CHAPTER THIRTY-FOUR / MONDAY, 7:18 AM
He had woken up and dressed very early that morning, but it wasn’t early enough to catch Argon, who was gone.
Brendan stood in the living room, holding his fresh mug of coffee and looking at the couch where Argon had slept for three nights. It was now empty. The old cop had even folded up the blanket he’d drawn across his large frame each night. He had placed a small object on top of the blanket, a gift to Brendan.
Brendan sipped his coffee. He felt good. He knew from previous experience that post-acute withdrawal from alcohol had effects which could last for a long time. Aversion to people and crowds, claustrophobia, depression; it all came with the territory. But the last time he had gotten clean had followed a twenty-year drinking period, and those final days had been round the clock abuse. This time, he’d only been inside the bottle for a week. It had taken everything he had to cra
wl back out again.
He leaned on his crutches. He had a doctor’s appointment later in the day, but first he was going to go in and make the IACP meeting, as Argon had instructed. Brendan had called them just a few minutes ago to set it up. They had been happy to hear from him, and he would meet them at eight that morning.

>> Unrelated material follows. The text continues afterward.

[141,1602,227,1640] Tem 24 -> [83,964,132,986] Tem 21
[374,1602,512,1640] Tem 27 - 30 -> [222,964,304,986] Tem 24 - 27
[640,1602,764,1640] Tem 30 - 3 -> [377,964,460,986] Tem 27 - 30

He had dressed in his navy tie and a powder blue shirt. He slid his dark gray blazer over this. As he looked at himself in the mirror he thought his hair had grown too long, but for now he brushed it back. He trimmed his finger nails and, of course, shaved, leaving a mustache and bit of beard framing his mouth. He had been shaving every day since he’d started the job, but change was good.

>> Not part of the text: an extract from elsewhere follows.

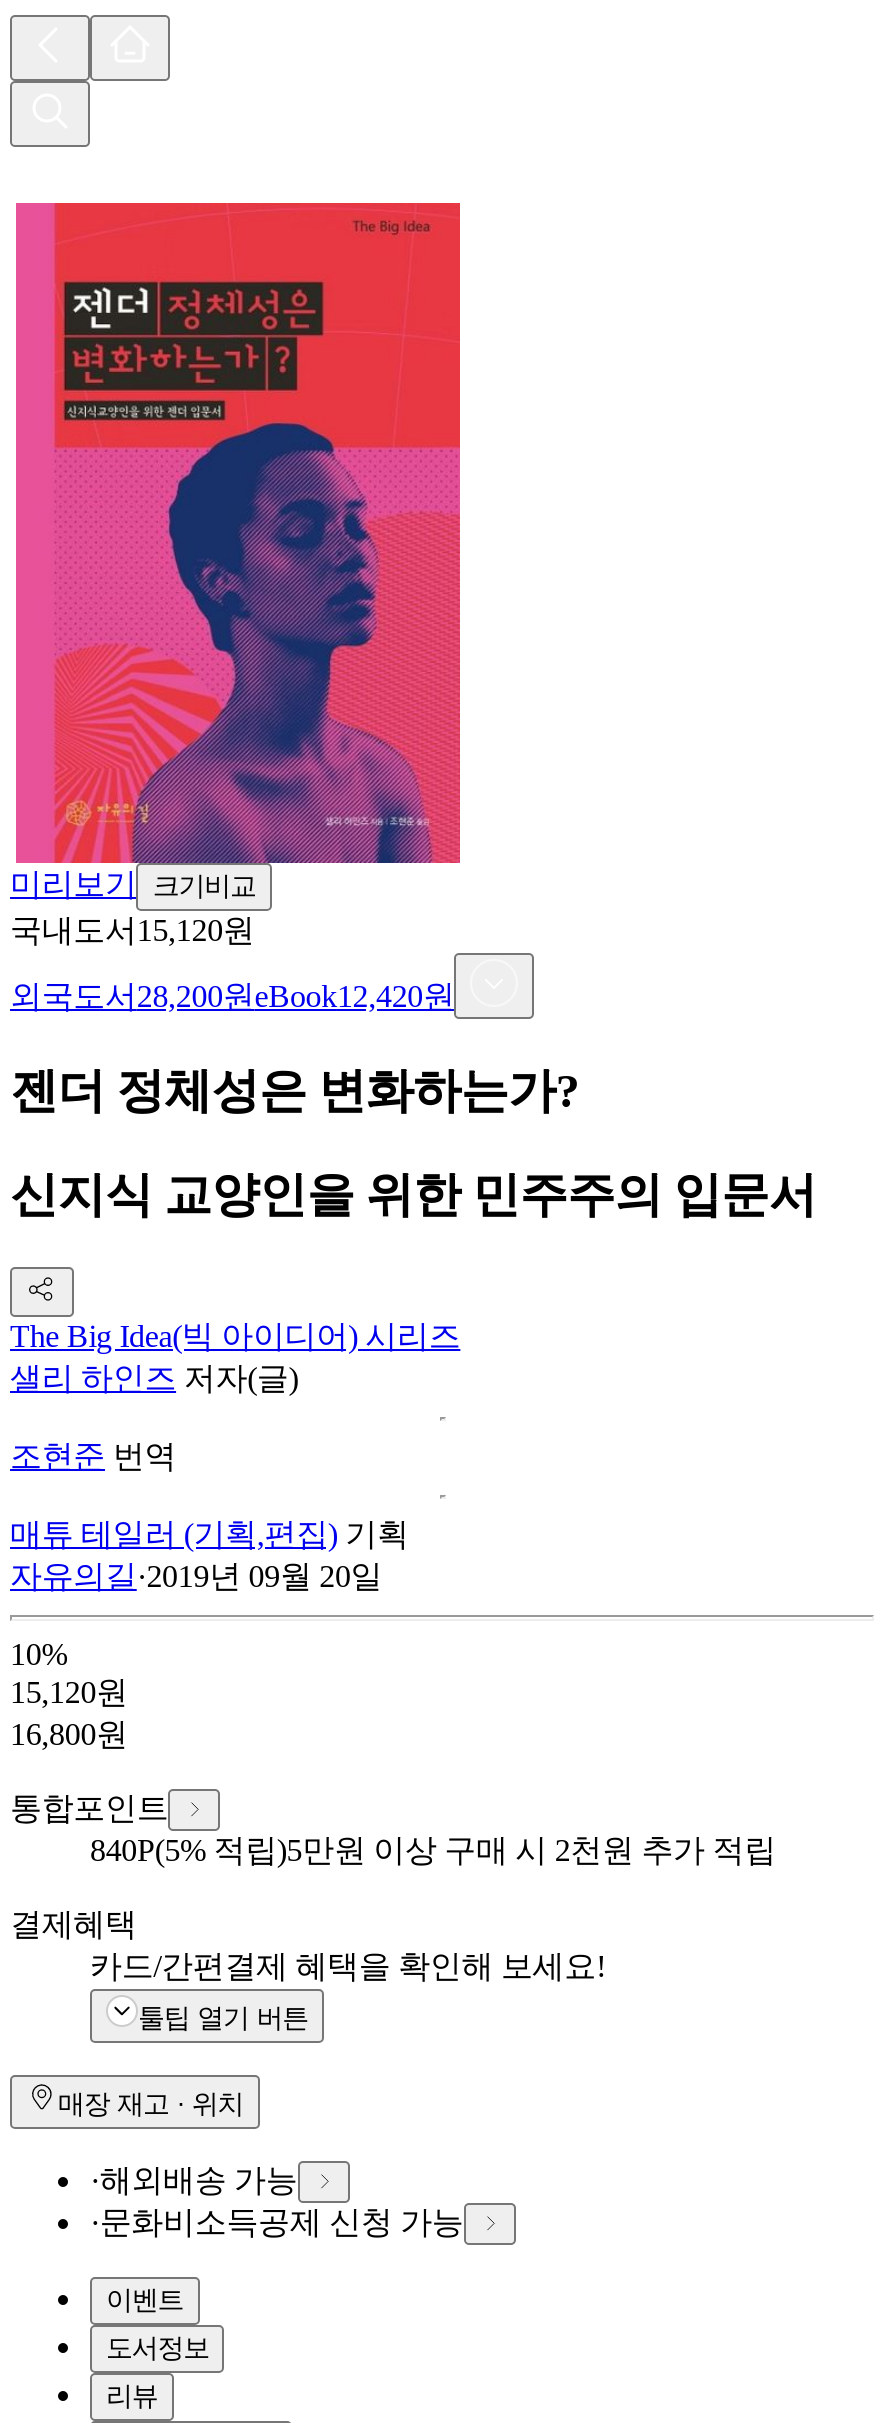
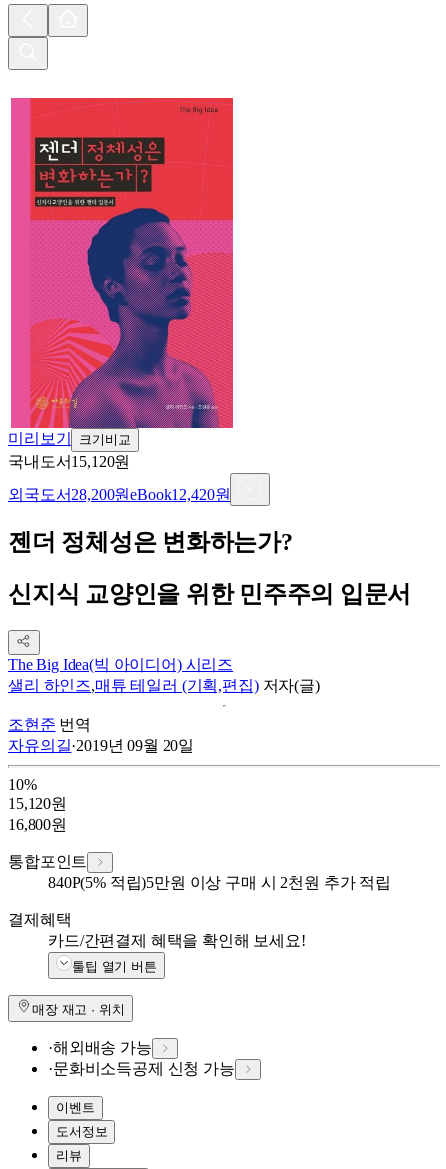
[10,1360,298,1394] 샐리 하인즈 저자(글) -> [8,677,320,694] 샐리 하인즈, 매튜 테일러 (기획,편집) 저자(글)
[10,1516,409,1550] 매튜 테일러 (기획,편집) 기획 -> none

He would miss Argon. He could imagine no one else seeing him through the darkness of the last 72 hours. Getting off a serious binge was hell. But it was over now, the last fumes dissipated from his pores and evacuated from his intestines. His mind felt clear.
He got into the Camry ten minutes later. He opened the back door first and fed in the crutches, turning them at an angle so they would fit. Then he carefully got himself into the driver’s seat.
He adjusted the rear view mirror and took Argon’s gift, a small crucifix, and fastened it around his neck. Seamus Argon was not an overtly religious-type. He had found his faith years before – or rediscovered it, to use the man’s own term – and claimed that it had seen him through. He didn’t expect others to follow in the same path, but like most AA members, he believed that acknowledgment of a higher power was a key element in the healing process. It had been something Brendan had struggled with in the past, but he found the crucifix hung round his neck more easily that morning.
He paused before backing out of the driveway. He wondered at the nature of addiction, and habit. He was a man of science. Investigation and evidence were the hallmarks of his process of understanding the world, not faith and superstition. Yet as he grew older, where one ended and the other began, became less distinct. He thought of Eddie Stemp talking about possession. About demons and spiritual access points. When a man like Seamus Argon came into your home and helped you rid yourself of a horrible toxic affliction, it was, on the one hand, a simple biochemical scenario. The neurotransmitters in the brain became hijacked with the extra dopamine that the alcohol amped up. The cellular receptors in the body became literally addicted to the peptides spilled by the affected glands of the body. In order to pull out of it, they needed to be denied the substance which had laid siege and be given time to readjust. There were no slippery, scaly demons lurking somewhere within the body, but, on the other hand, through all the research Brendan had done in school and then at the university laboratory in his earlier career as a neuroscientist, the discipline was unable to provide answers to some very basic questions.